THE TASK => The full set of records below is to be reproduced without a single alteration.

EXTRACTED DATA =>
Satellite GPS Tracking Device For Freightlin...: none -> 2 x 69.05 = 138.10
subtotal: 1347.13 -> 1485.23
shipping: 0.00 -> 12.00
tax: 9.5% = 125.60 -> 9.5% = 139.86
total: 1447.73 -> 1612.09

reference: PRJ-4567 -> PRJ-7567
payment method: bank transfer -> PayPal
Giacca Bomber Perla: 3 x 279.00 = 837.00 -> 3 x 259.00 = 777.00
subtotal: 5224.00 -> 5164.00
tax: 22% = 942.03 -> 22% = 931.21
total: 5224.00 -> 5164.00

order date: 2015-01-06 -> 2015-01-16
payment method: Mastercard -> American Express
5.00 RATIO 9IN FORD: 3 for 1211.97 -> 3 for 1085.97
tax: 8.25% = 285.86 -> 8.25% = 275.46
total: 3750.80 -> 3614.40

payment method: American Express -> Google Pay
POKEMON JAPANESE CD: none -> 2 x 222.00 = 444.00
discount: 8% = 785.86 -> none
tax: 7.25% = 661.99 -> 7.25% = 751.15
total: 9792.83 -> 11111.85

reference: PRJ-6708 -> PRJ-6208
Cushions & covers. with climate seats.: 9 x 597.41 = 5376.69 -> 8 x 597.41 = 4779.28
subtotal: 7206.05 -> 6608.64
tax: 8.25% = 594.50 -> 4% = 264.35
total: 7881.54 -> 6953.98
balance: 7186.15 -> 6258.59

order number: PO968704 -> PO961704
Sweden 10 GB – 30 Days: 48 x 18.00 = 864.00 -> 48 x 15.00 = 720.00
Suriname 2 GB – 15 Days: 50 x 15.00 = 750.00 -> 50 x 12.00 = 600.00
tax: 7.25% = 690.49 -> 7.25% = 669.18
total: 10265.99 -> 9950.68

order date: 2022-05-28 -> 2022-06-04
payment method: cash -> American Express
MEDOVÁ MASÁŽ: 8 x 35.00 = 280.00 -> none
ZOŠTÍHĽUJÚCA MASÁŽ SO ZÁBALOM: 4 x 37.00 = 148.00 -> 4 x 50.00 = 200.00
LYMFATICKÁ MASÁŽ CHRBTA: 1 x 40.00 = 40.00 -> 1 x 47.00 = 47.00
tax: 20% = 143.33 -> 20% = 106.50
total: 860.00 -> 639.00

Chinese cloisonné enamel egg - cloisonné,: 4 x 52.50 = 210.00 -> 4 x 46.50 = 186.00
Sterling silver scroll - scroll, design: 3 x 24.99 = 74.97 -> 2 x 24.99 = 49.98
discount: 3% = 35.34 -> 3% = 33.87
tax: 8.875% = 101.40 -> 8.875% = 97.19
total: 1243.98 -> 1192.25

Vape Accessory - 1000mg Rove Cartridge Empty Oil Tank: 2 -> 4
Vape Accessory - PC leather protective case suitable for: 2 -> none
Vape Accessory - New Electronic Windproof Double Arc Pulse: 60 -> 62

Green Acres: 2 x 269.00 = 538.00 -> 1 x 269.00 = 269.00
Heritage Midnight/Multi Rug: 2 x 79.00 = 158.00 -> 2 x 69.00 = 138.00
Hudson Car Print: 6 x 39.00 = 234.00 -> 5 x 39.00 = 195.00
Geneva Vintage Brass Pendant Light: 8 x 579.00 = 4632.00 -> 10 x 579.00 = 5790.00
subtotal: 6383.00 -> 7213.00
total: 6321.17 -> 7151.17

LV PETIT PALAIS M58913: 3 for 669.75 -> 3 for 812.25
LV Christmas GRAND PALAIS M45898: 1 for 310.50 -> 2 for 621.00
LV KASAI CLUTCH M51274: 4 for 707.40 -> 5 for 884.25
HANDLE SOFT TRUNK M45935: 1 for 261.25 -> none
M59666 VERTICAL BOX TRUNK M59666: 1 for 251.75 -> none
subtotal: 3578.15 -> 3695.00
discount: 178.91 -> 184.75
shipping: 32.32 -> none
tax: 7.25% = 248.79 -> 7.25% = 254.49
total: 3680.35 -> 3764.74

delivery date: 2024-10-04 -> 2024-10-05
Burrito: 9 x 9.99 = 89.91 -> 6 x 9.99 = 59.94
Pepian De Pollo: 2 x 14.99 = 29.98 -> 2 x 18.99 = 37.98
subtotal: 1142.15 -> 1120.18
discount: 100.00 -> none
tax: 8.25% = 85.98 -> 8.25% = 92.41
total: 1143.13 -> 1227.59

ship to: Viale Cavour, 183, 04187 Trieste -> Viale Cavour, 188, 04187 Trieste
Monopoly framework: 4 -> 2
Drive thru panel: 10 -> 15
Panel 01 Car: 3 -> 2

TASK OUTPUT =>
Satellite GPS Tracking Device For Freightlin...: none -> 2 x 69.05 = 138.10
subtotal: 1347.13 -> 1485.23
shipping: 0.00 -> 12.00
tax: 9.5% = 125.60 -> 9.5% = 139.86
total: 1447.73 -> 1612.09

reference: PRJ-4567 -> PRJ-7567
payment method: bank transfer -> PayPal
Giacca Bomber Perla: 3 x 279.00 = 837.00 -> 3 x 259.00 = 777.00
subtotal: 5224.00 -> 5164.00
tax: 22% = 942.03 -> 22% = 931.21
total: 5224.00 -> 5164.00

order date: 2015-01-06 -> 2015-01-16
payment method: Mastercard -> American Express
5.00 RATIO 9IN FORD: 3 for 1211.97 -> 3 for 1085.97
tax: 8.25% = 285.86 -> 8.25% = 275.46
total: 3750.80 -> 3614.40

payment method: American Express -> Google Pay
POKEMON JAPANESE CD: none -> 2 x 222.00 = 444.00
discount: 8% = 785.86 -> none
tax: 7.25% = 661.99 -> 7.25% = 751.15
total: 9792.83 -> 11111.85

reference: PRJ-6708 -> PRJ-6208
Cushions & covers. with climate seats.: 9 x 597.41 = 5376.69 -> 8 x 597.41 = 4779.28
subtotal: 7206.05 -> 6608.64
tax: 8.25% = 594.50 -> 4% = 264.35
total: 7881.54 -> 6953.98
balance: 7186.15 -> 6258.59

order number: PO968704 -> PO961704
Sweden 10 GB – 30 Days: 48 x 18.00 = 864.00 -> 48 x 15.00 = 720.00
Suriname 2 GB – 15 Days: 50 x 15.00 = 750.00 -> 50 x 12.00 = 600.00
tax: 7.25% = 690.49 -> 7.25% = 669.18
total: 10265.99 -> 9950.68

order date: 2022-05-28 -> 2022-06-04
payment method: cash -> American Express
MEDOVÁ MASÁŽ: 8 x 35.00 = 280.00 -> none
ZOŠTÍHĽUJÚCA MASÁŽ SO ZÁBALOM: 4 x 37.00 = 148.00 -> 4 x 50.00 = 200.00
LYMFATICKÁ MASÁŽ CHRBTA: 1 x 40.00 = 40.00 -> 1 x 47.00 = 47.00
tax: 20% = 143.33 -> 20% = 106.50
total: 860.00 -> 639.00

Chinese cloisonné enamel egg - cloisonné,: 4 x 52.50 = 210.00 -> 4 x 46.50 = 186.00
Sterling silver scroll - scroll, design: 3 x 24.99 = 74.97 -> 2 x 24.99 = 49.98
discount: 3% = 35.34 -> 3% = 33.87
tax: 8.875% = 101.40 -> 8.875% = 97.19
total: 1243.98 -> 1192.25

Vape Accessory - 1000mg Rove Cartridge Empty Oil Tank: 2 -> 4
Vape Accessory - PC leather protective case suitable for: 2 -> none
Vape Accessory - New Electronic Windproof Double Arc Pulse: 60 -> 62

Green Acres: 2 x 269.00 = 538.00 -> 1 x 269.00 = 269.00
Heritage Midnight/Multi Rug: 2 x 79.00 = 158.00 -> 2 x 69.00 = 138.00
Hudson Car Print: 6 x 39.00 = 234.00 -> 5 x 39.00 = 195.00
Geneva Vintage Brass Pendant Light: 8 x 579.00 = 4632.00 -> 10 x 579.00 = 5790.00
subtotal: 6383.00 -> 7213.00
total: 6321.17 -> 7151.17

LV PETIT PALAIS M58913: 3 for 669.75 -> 3 for 812.25
LV Christmas GRAND PALAIS M45898: 1 for 310.50 -> 2 for 621.00
LV KASAI CLUTCH M51274: 4 for 707.40 -> 5 for 884.25
HANDLE SOFT TRUNK M45935: 1 for 261.25 -> none
M59666 VERTICAL BOX TRUNK M59666: 1 for 251.75 -> none
subtotal: 3578.15 -> 3695.00
discount: 178.91 -> 184.75
shipping: 32.32 -> none
tax: 7.25% = 248.79 -> 7.25% = 254.49
total: 3680.35 -> 3764.74

delivery date: 2024-10-04 -> 2024-10-05
Burrito: 9 x 9.99 = 89.91 -> 6 x 9.99 = 59.94
Pepian De Pollo: 2 x 14.99 = 29.98 -> 2 x 18.99 = 37.98
subtotal: 1142.15 -> 1120.18
discount: 100.00 -> none
tax: 8.25% = 85.98 -> 8.25% = 92.41
total: 1143.13 -> 1227.59

ship to: Viale Cavour, 183, 04187 Trieste -> Viale Cavour, 188, 04187 Trieste
Monopoly framework: 4 -> 2
Drive thru panel: 10 -> 15
Panel 01 Car: 3 -> 2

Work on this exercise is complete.